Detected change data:
- - -

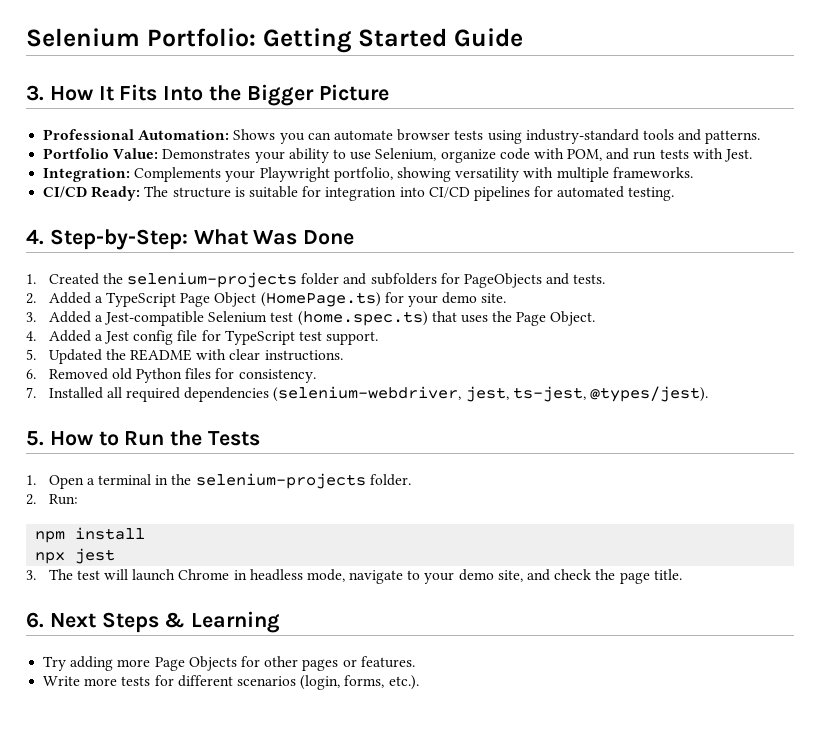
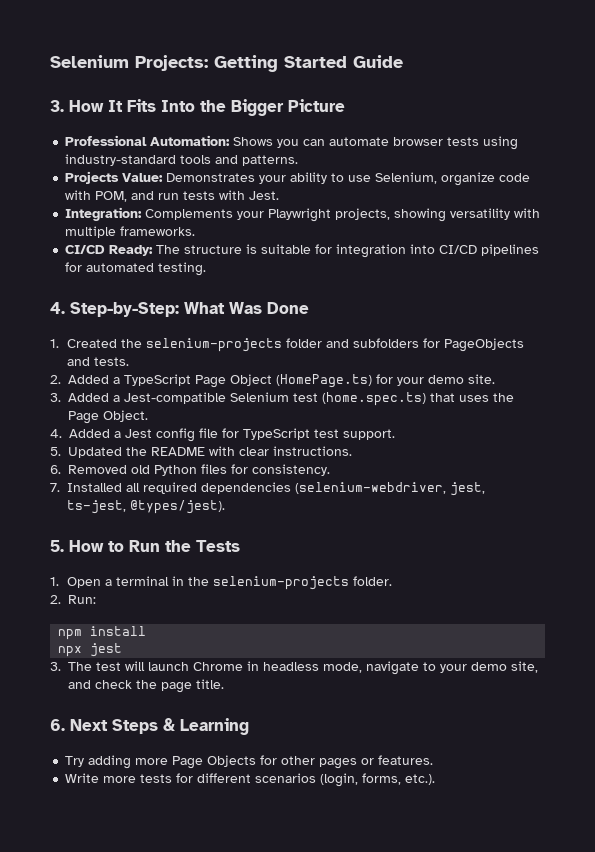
- Selenium Portfolio: Getting Started Guide
+ Selenium Projects: Getting Started Guide
- Portfolio Value: Demonstrates your ability to use Selenium, organize code with POM, and run tests with Jest.
+ Projects Value: Demonstrates your ability to use Selenium, organize code with POM, and run tests with Jest.
- Integration: Complements your Playwright portfolio, showing versatility with multiple frameworks.
+ Integration: Complements your Playwright projects, showing versatility with multiple frameworks.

- - -

What is needed:
From the records above, copy each line where the word "Value" can be found.

Written answer:
- Portfolio Value: Demonstrates your ability to use Selenium, organize code with POM, and run tests with Jest.
+ Projects Value: Demonstrates your ability to use Selenium, organize code with POM, and run tests with Jest.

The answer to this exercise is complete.